Incident Summary for issue on 28 May 2024  (External)

Gainsight CS - EU - Elevated errors in NXT Authentication

On 2024-05-28 between 07:31 and 08:45 UTC, users of the Gainsight Application in the CS EU Cloud experienced intermittent application availability issues. The Gainsight UI was inaccessible for approximately 75 minutes during this window.

Root Cause :

Investigations have identified the following cause of the incident:

  • An infrastructure component, specifically the backend worker service (Kubernetes Karpenter), was upgraded to a newer  version to patch critical security and other updates.
  • This change had already been successfully executed in the STAGE and other PROD environments.
  • During the EU environment upgrade, all metadata configurations were transferred except for one critical rule.
  • The missing rule allowed for UDP communication to DNS Servers.
  • Due to the absence of this rule, DNS requests could not be resolved, causing microservices on newly provisioned worker nodes to fail.

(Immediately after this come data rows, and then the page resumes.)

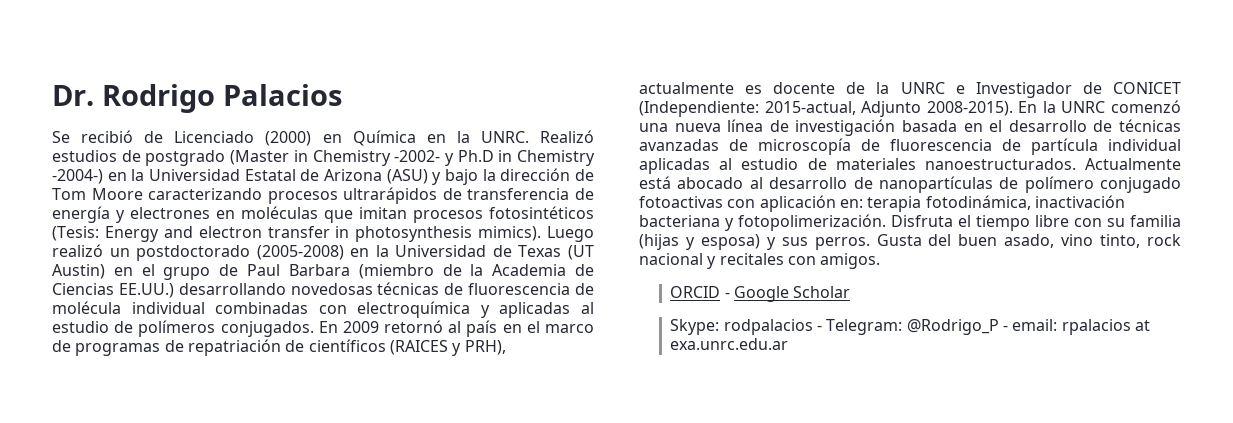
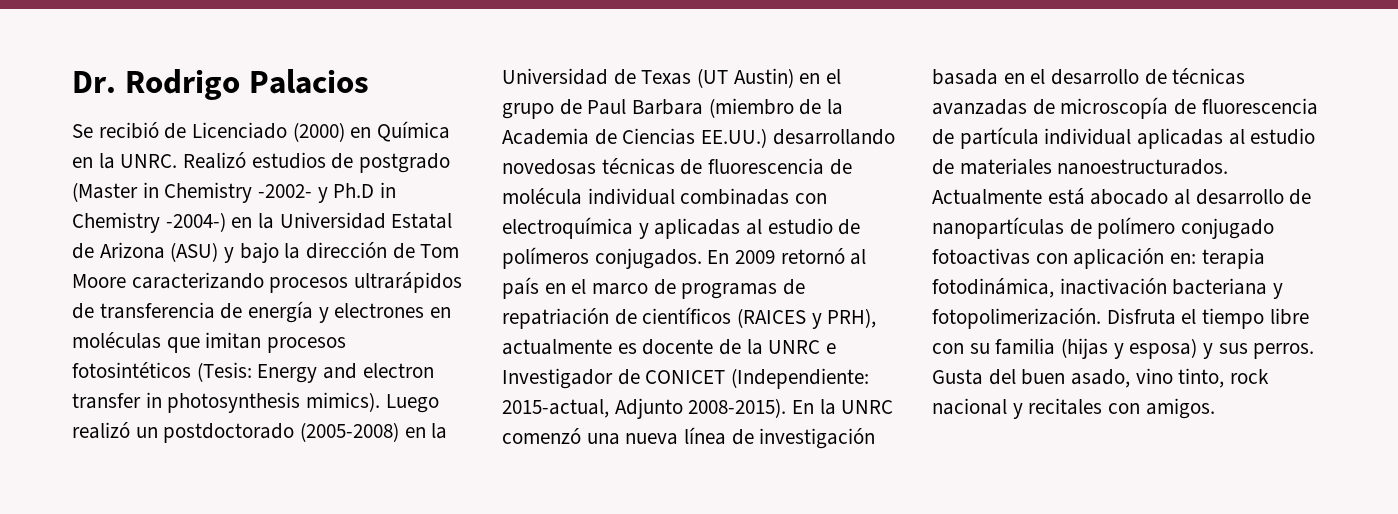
- ORCID - Google Scholar
- Skype: rodpalacios - Telegram: @Rodrigo_P - email: rpalacios at exa.unrc.edu.ar

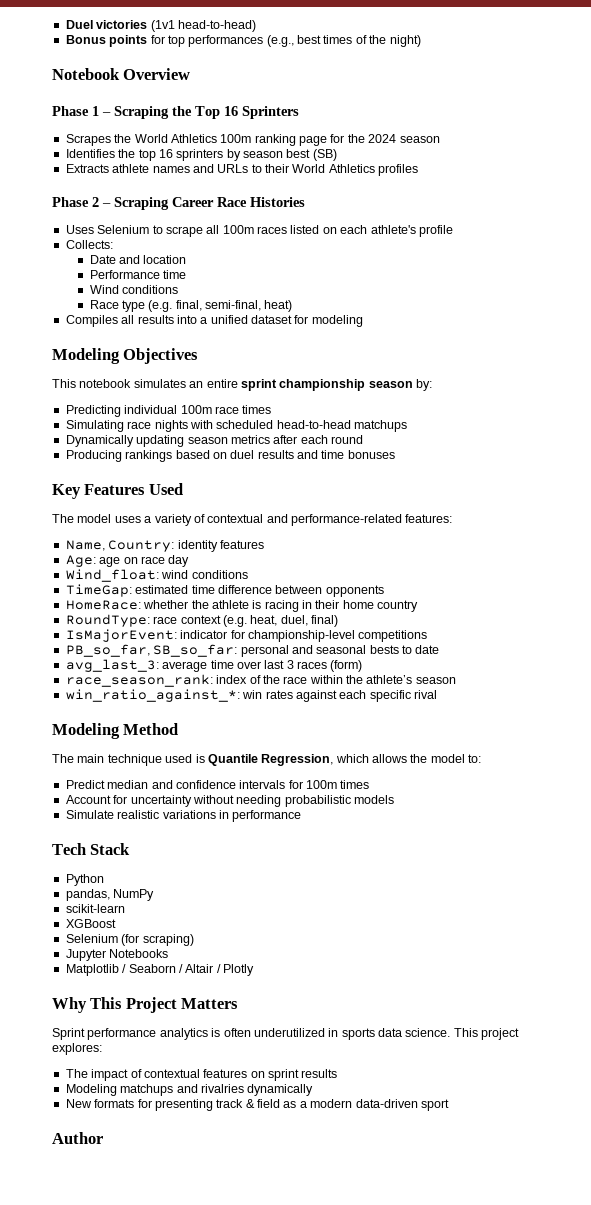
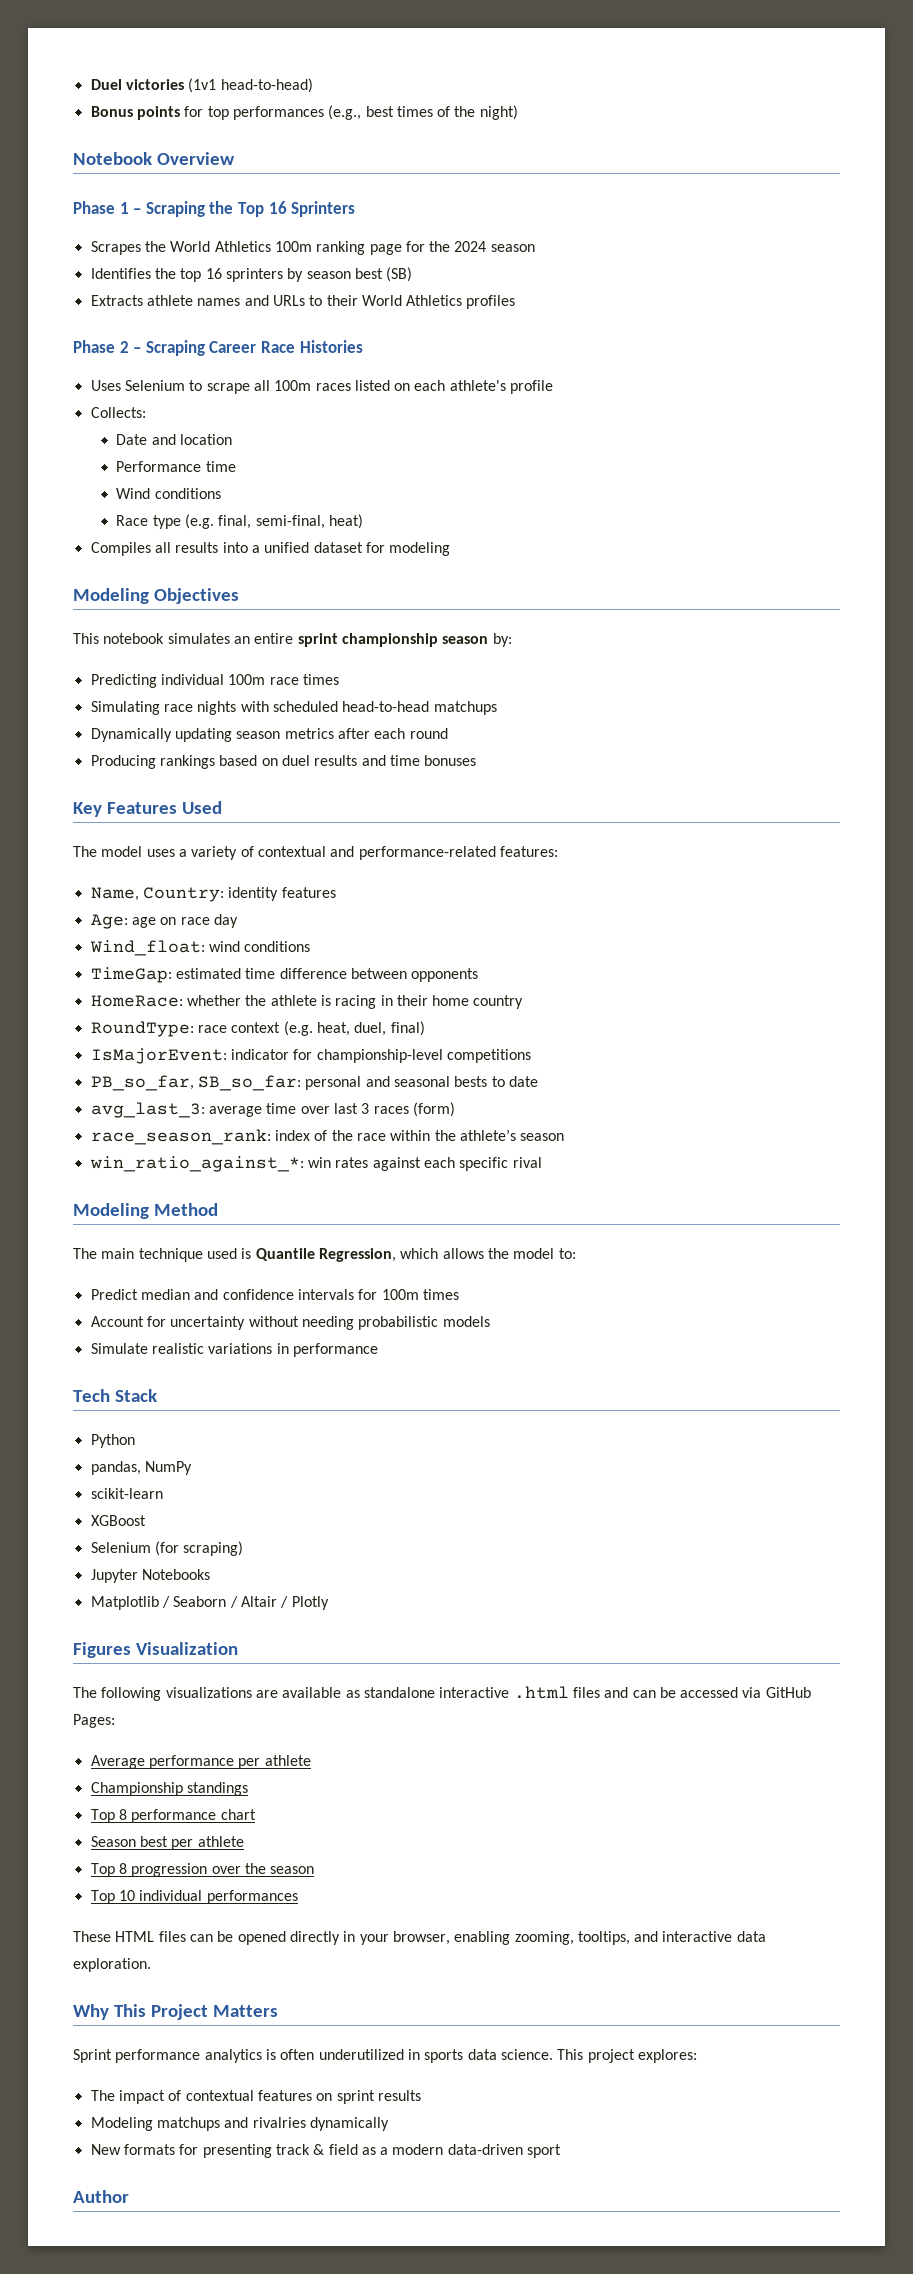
+ Figures Visualization
+ The following visualizations are available as standalone interactive .html files and can be accessed via GitHub Pages:
+ Average performance per athlete
+ Championship standings
+ Top 8 performance chart
+ Season best per athlete
+ Top 8 progression over the season
+ Top 10 individual performances
+ These HTML files can be opened directly in your browser, enabling zooming, tooltips, and interactive data exploration.

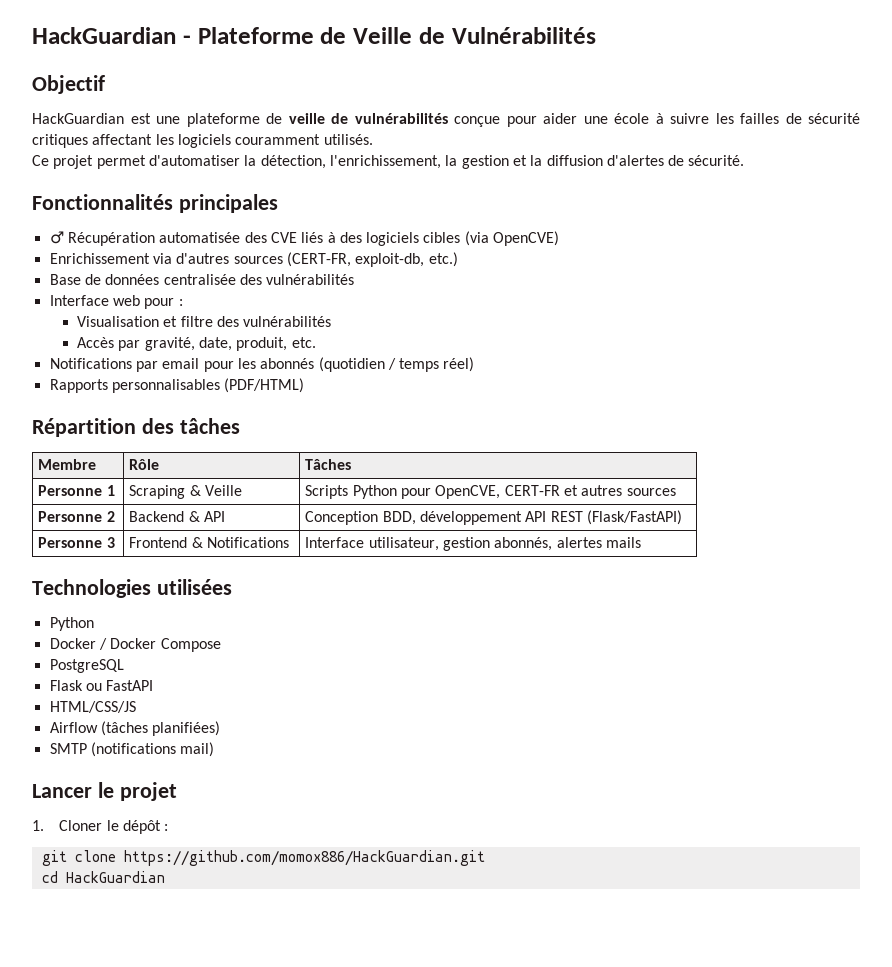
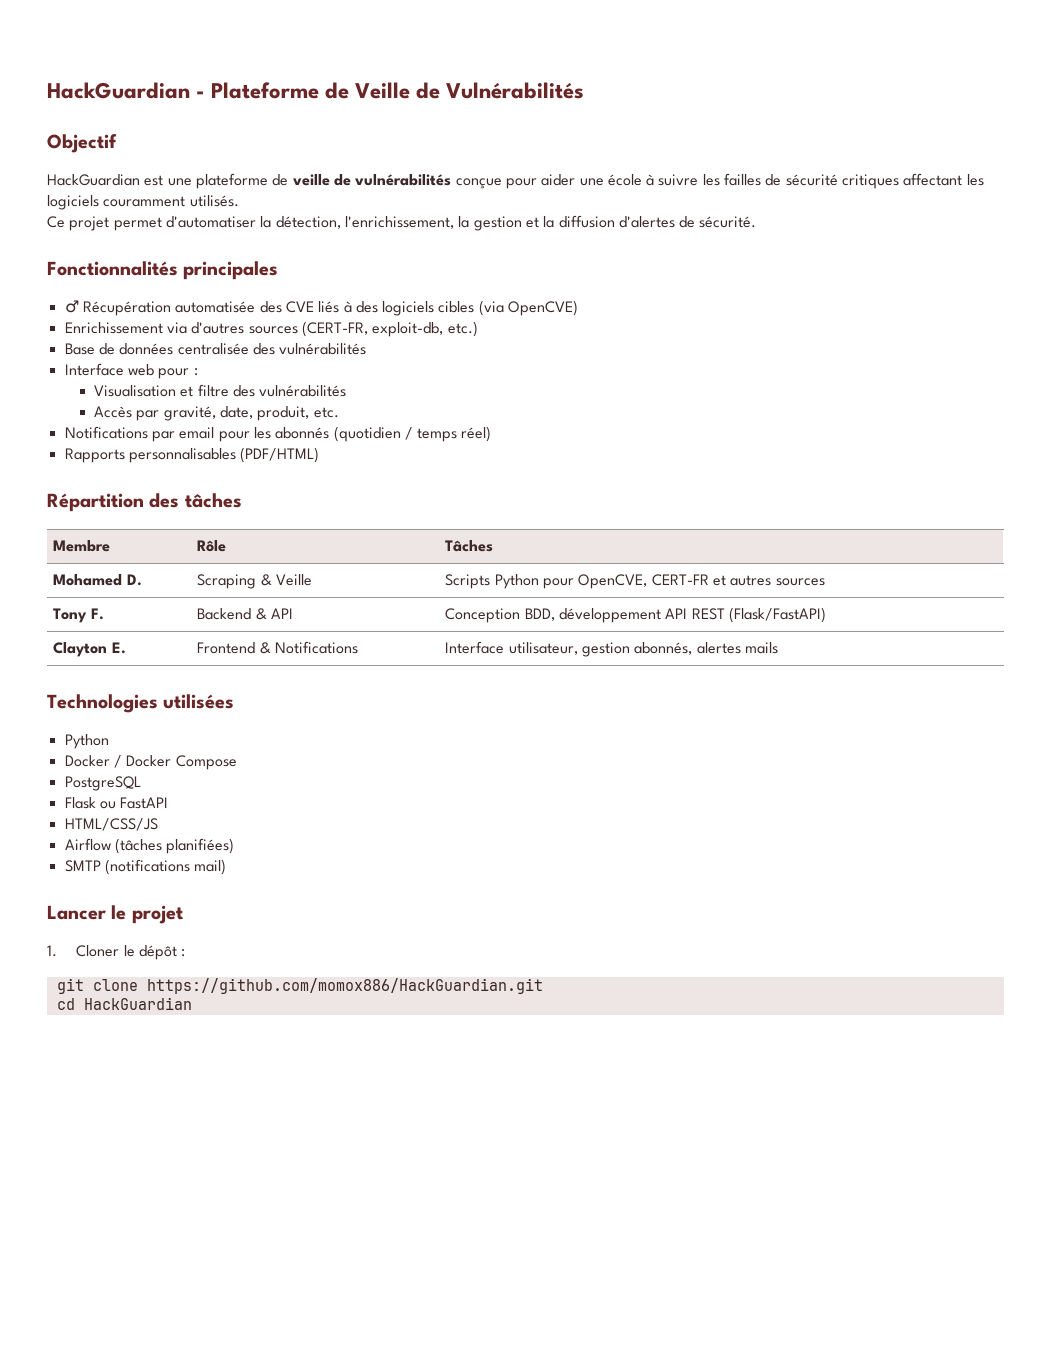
- Personne 1 | Scraping & Veille | Scripts Python pour OpenCVE, CERT-FR et autres sources
+ Mohamed D. | Scraping & Veille | Scripts Python pour OpenCVE, CERT-FR et autres sources
- Personne 2 | Backend & API | Conception BDD, développement API REST (Flask/FastAPI)
+ Tony F. | Backend & API | Conception BDD, développement API REST (Flask/FastAPI)
- Personne 3 | Frontend & Notifications | Interface utilisateur, gestion abonnés, alertes mails
+ Clayton E. | Frontend & Notifications | Interface utilisateur, gestion abonnés, alertes mails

Microservices on older worker nodes were unaffected.
  • These failures resulted in a significant number of stale threads/connections in a short time frame, rendering the API Gateway unresponsive.
  • Updating the missing rule in the Network Security Group and reprovisioning the worker nodes resolved the issue.
  • Pending rule jobs were either skipped or resubmitted as necessary.

Recovery Action :

  1. Updated the missing UDP rule in the Network Security Group.
  2. Restarted all affected services.

Preventive Measures:

  1. Ensure network rules consistency before and after any upgrade – this process has been initiated.
  2. Schedule critical security updates and even low-risk infrastructure changes during non-peak hours, despite previous successes in other environments, to minimize impact.
Posted Jun 03, 2024 - 07:14 UTC

Resolved
This incident has been resolved.
Posted May 28, 2024 - 09:10 UTC
Update
We are continuing to monitor for any further issues.
Posted May 28, 2024 - 08:45 UTC
Monitoring
Fix is implemented and all services are back to normal. The queues are also released and the jobs will catchup in next couple of hours.
We are monitoring closely
Posted May 28, 2024 - 08:45 UTC
Identified
The issue has been identified and fix is being implemented.
Posted May 28, 2024 - 08:08 UTC
Update
Gainsight NXT application is still down. We are working with the upstream service provider.

We will post updates as soon as they are available.
Posted May 28, 2024 - 07:31 UTC
Investigating
We are investigating errors while logging into the Gainsight NXT application.

We will post updates as soon as they are available.
Posted May 28, 2024 - 06:46 UTC
This incident affected: Gainsight CS - EU Region (Gainsight CS EU Application).